Formalmente l’Europa, fino a pochi mesi fa, non ha mai sanzionato il gas russo: chiunque poteva continuare a importarlo. E’ stato Putin che, usando il gas come un’arma di ricatto nei confronti dell’Europa, ha iniziato a tagliare le forniture già nel 2021 – prima della sua programmata “operazione militare” – e soprattutto nel 2022 dopo l’invasione dell’Ucraina. Mosca ha progressivamente ridotto, fino ad azzerarlo, il flusso dai gasdotti Yamal che passa per la Polonia e dal Nord Stream che arriva in Germania. Poi ha unilateralmente cambiato le condizioni contrattuali nei confronti dei paesi europei, chiudendo i rubinetti a chi non si è adeguato. Ora, su quattro gasdotti russi, è attivo solo il Turkstream che arriva nell’Europa centrale, mentre gli altri tre sono chiusi: il Nord Stream è inutilizzabile dopo il sabotaggio del 2022 (e la Germania non ha intenzione di ripristinarlo), la Polonia ha interrotto nel 2022 il contratto con Mosca per il transito del gas attraverso Yamal e l’Ucraina ha fatto lo stesso a partire dal 2025 per il gasdotto che transita sul suo territorio. In sostanza, se pure Conte e Salvini firmassero un nuovo contratto con Gazprom, non potrebbero ricevere il gas senza che prima Varsavia e Kyiv non siglino un nuovo accordo con Putin. Un’ipotesi attualmente più che remota. Ciò significa che la proposta di Lega e M5s di “tornare a comprare gas russo” è inattuabile e quindi completamente inutile a risolvere il problema nel breve termine. Forse potrebbe avere senso in un ipotetico futuro, che tutti si augurano, se mai ci sarà un accordo per una pace giusta che comporterà garanzie di integrità e sicurezza per l’Ucraina, ma è di là da venire e in ogni caso, con la capacità produttiva globale di Gnl prevista in aumento di 345 bcm entro il 2030, la scarsità di gas e il rimpiazzo di 20 bcm di Gnl russo non saranno più un problema.
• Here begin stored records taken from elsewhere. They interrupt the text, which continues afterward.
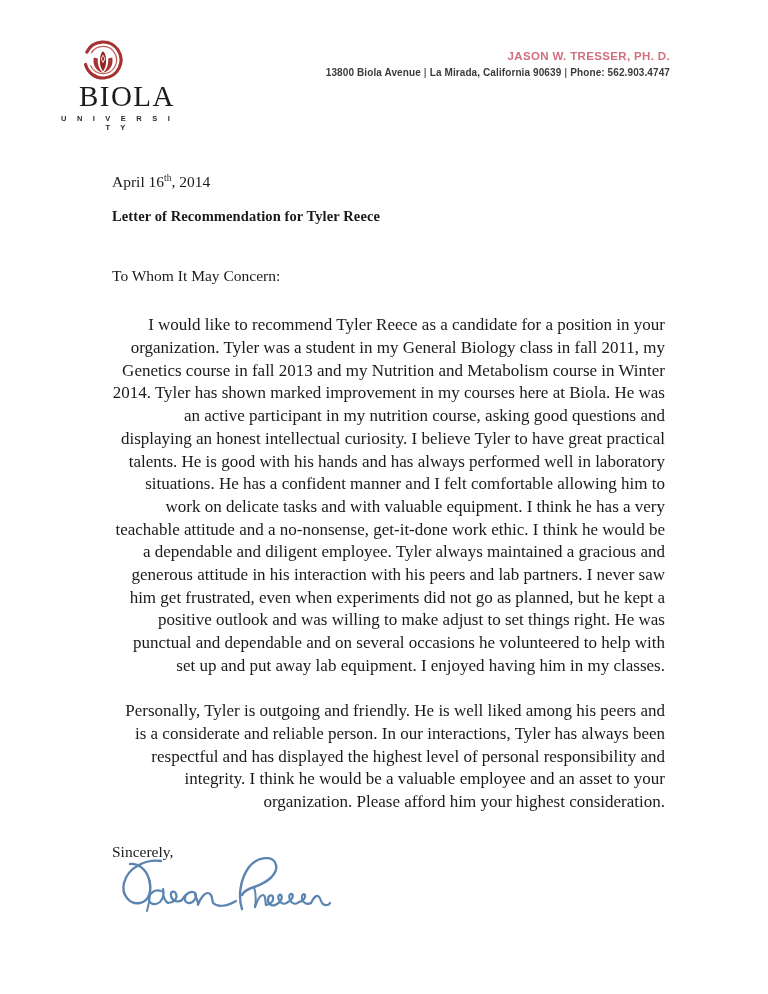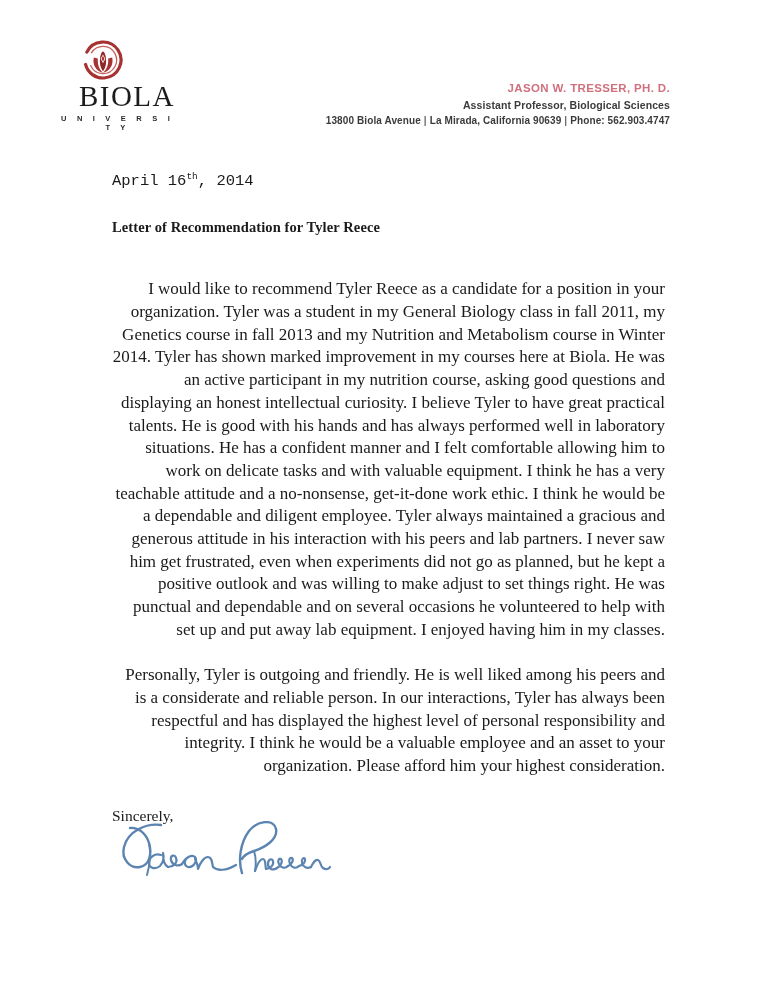--- a/index.html
+++ b/index.html
@@ -65,7 +65,7 @@
   .contact-block {
     position: absolute;
     right: 98px;
-    top: 80px;
+    top: 48px;
     text-align: right;
     font-family: "Liberation Sans", sans-serif;
     line-height: 1.45;

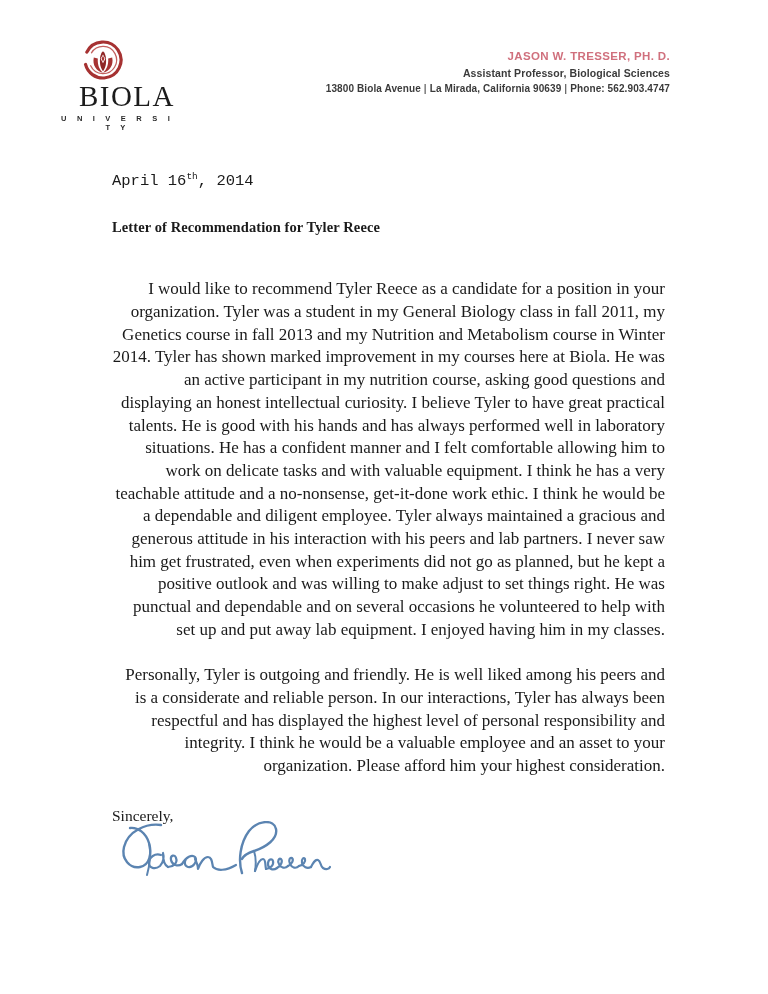--- a/index.html
+++ b/index.html
@@ -181,7 +181,6 @@
 
     <div class="contact-block">
       <div class="contact-name">JASON W. TRESSER, PH. D.</div>
-      <div class="contact-title">Assistant Professor, Biological Sciences</div>
       <div class="contact-address">
         <span>13800 Biola Avenue</span><span class="sep">|</span><span>La Mirada, California 90639</span><span class="sep">|</span><span>Phone: 562.903.4747</span>
       </div>

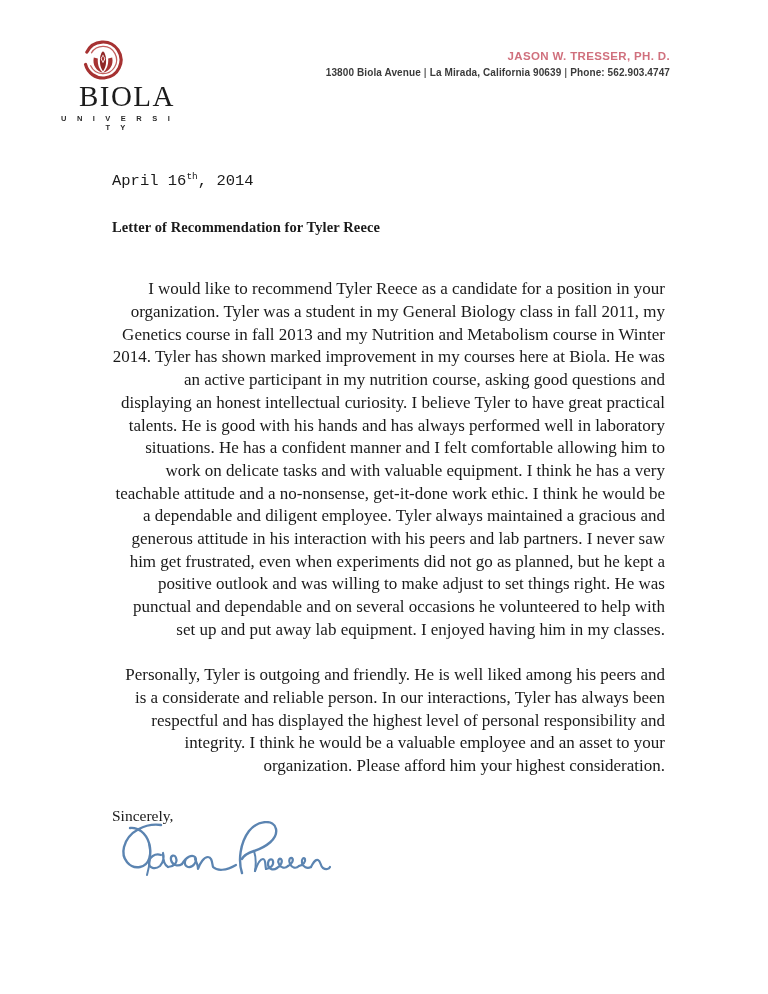--- a/index.html
+++ b/index.html
@@ -107,8 +107,7 @@
   .date-line {
     font-size: 15.5px;
     line-height: 1.25;
-    margin-bottom: 28px;
-    font-family: Liberation Mono, monospace;
+    margin-bottom: 17px;
   }
   .date-line sup {
     font-size: 9.5px;

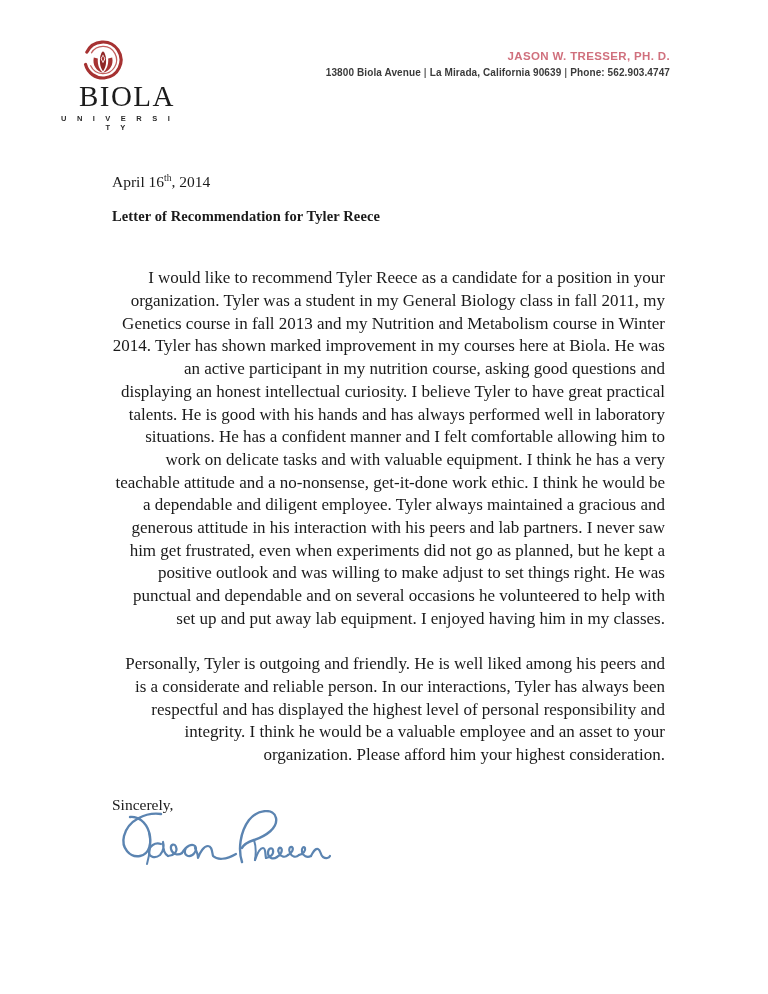--- a/index.html
+++ b/index.html
@@ -194,6 +194,7 @@
 
     <div class="letter-title">Letter of Recommendation for Tyler Reece</div>
 
+    <div class="salutation">To Whom It May Concern:</div>
 
     <p class="body-paragraph">I would like to recommend Tyler Reece as a candidate for a position in your organization. Tyler was a student in my General Biology class in fall 2011, my Genetics course in fall 2013 and my Nutrition and Metabolism course in Winter 2014. Tyler has shown marked improvement in my courses here at Biola. He was an active participant in my nutrition course, asking good questions and displaying an honest intellectual curiosity. I believe Tyler to have great practical talents. He is good with his hands and has always performed well in laboratory situations. He has a confident manner and I felt comfortable allowing him to work on delicate tasks and with valuable equipment. I think he has a very teachable attitude and a no-nonsense, get-it-done work ethic. I think he would be a dependable and diligent employee. Tyler always maintained a gracious and generous attitude in his interaction with his peers and lab partners. I never saw him get frustrated, even when experiments did not go as planned, but he kept a positive outlook and was willing to make adjust to set things right. He was punctual and dependable and on several occasions he volunteered to help with set up and put away lab equipment.  I enjoyed having him in my classes.</p>
 

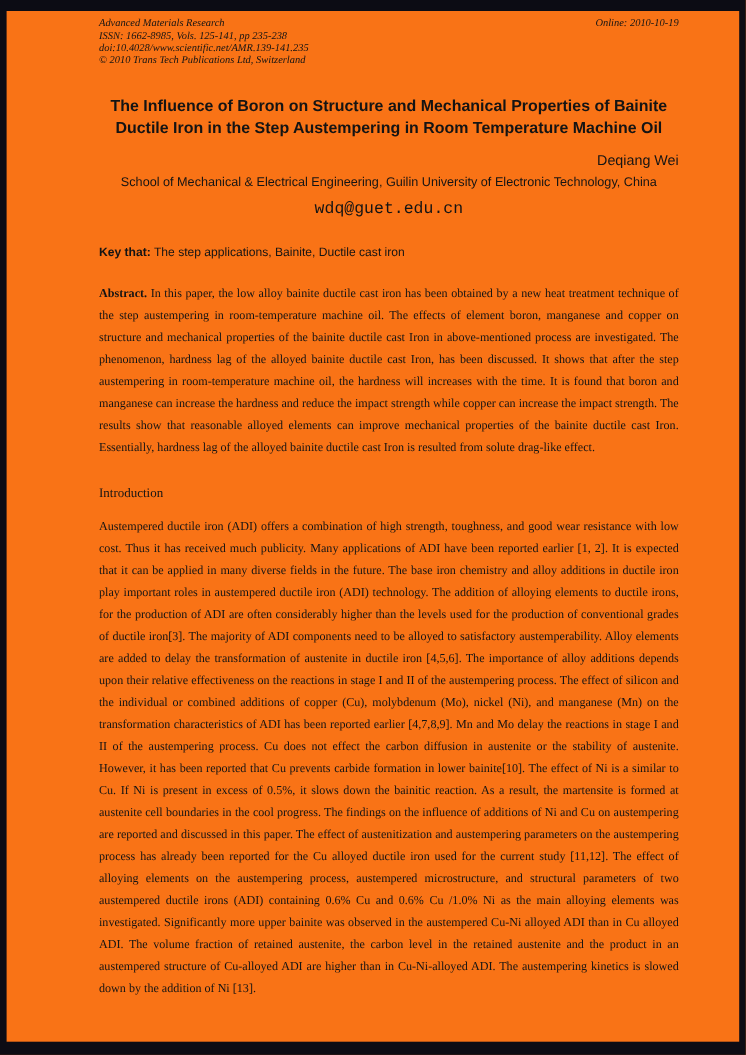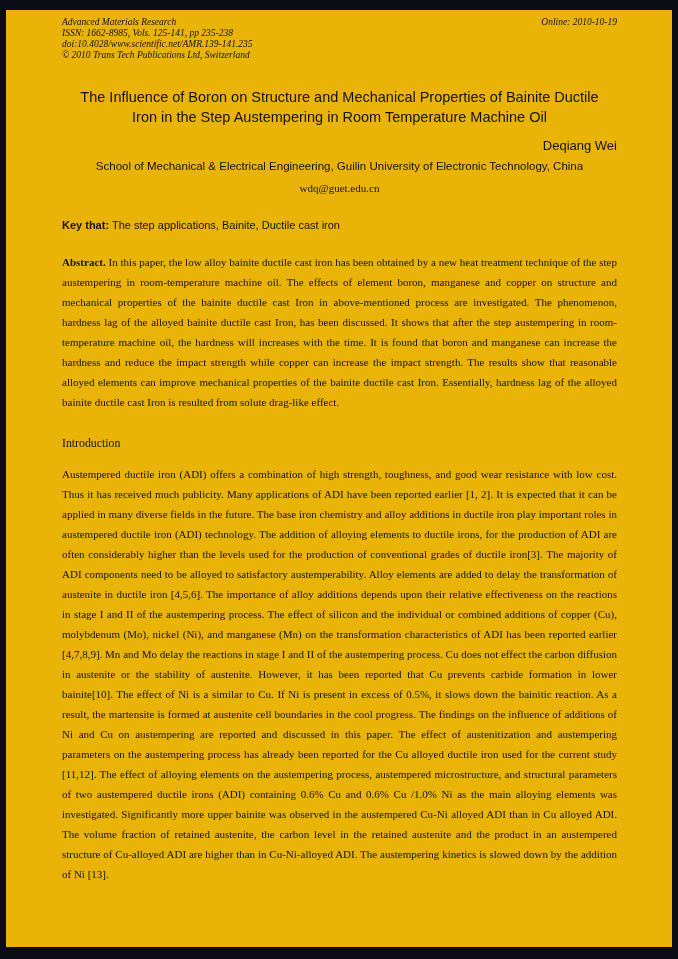--- a/index.html
+++ b/index.html
@@ -20,8 +20,9 @@
     left: 6px;
     right: 6px;
     bottom: 12px;
-    background: #eab308;
+    background: #f97316;
     overflow: hidden;
+    padding-left: 28px;
   }
   .content {
     padding: 7px 55px 0 56px;

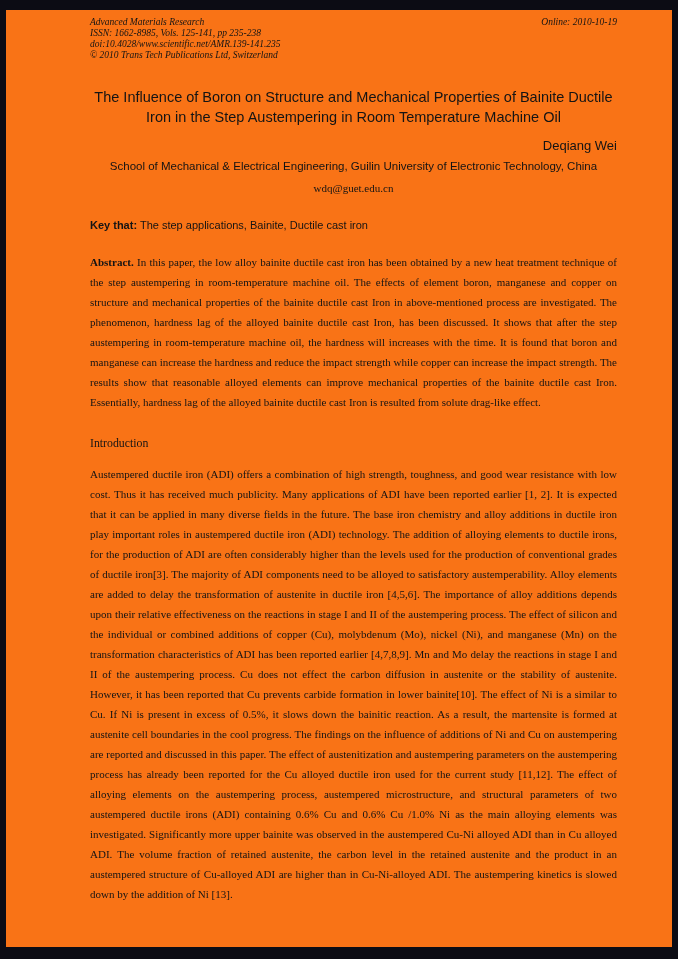--- a/index.html
+++ b/index.html
@@ -43,7 +43,7 @@
     margin: 26px auto 0 auto;
     max-width: 545px;
     font-family: "Liberation Sans", sans-serif;
-    font-weight: normal;
+    font-weight: bold;
     font-size: 14.5px;
     line-height: 20px;
     text-align: center;

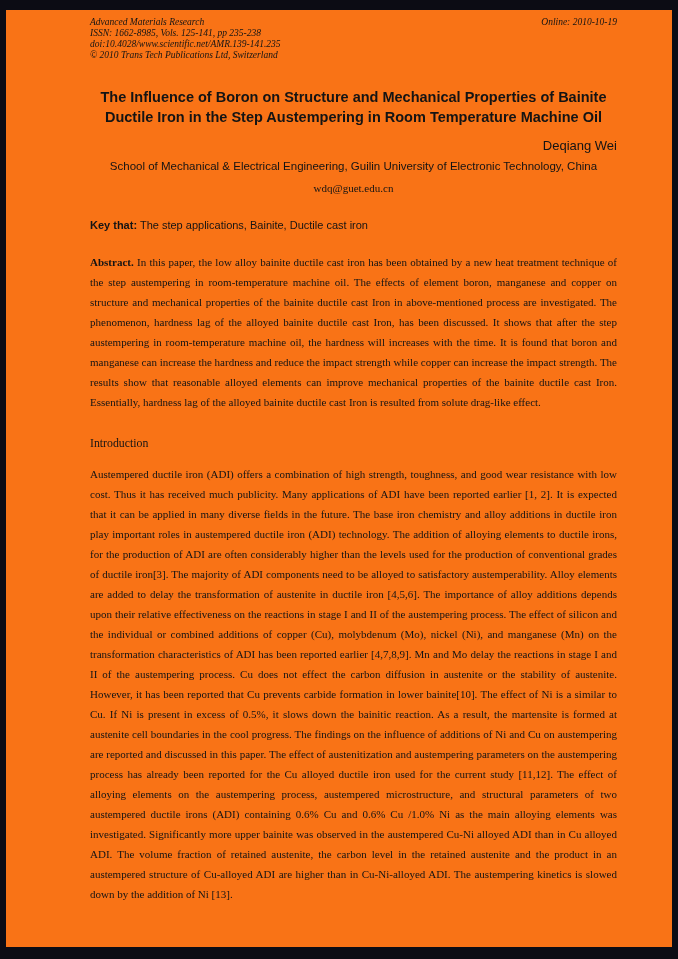--- a/index.html
+++ b/index.html
@@ -62,8 +62,8 @@
   }
   .email {
     margin-top: 10px;
-    font-family: Liberation Serif, serif;
-    font-size: 11px;
+    font-family: Liberation Mono, monospace;
+    font-size: 15px;
     text-align: center;
   }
Tra l’altro, proprio l’Eni sta contribuendo a realizzare questo scenario di totale autonomia da Mosca con i suoi investimenti in altri quadranti del mondo, in Asia e America latina, dove il rischio geopolitico è più basso (sono di ieri le notizie della scoperta di un nuovo giacimento di gas in Indonesia e di un accordo per raddoppiare la produzione in Venezuela, mentre è di due mesi fa l’accordo d’investimento con Ypf in Argentina per due impianti di Gnl).
C’è infine un altro punto che Lega e M5s ignorano più o meno consapevolmente. E’ vero che ora l’Europa paga sul Ttf il gas a 40 euro/MWh perché fatica a sostituire il gas russo, ma nel 2021 – nei mesi precedenti l’invasione dell’Ucraina – il gas era arrivato a 100 euro/MWh perché Putin usava il taglio delle forniture come un’arma di ricatto politico. Allora l’Europa pagava il costo della dipendenza dalla Russia, ora paga il prezzo per l’autonomia. Tornare indietro, come vogliono Conte e Salvini, sarebbe per l’Europa un suicidio economico e politico.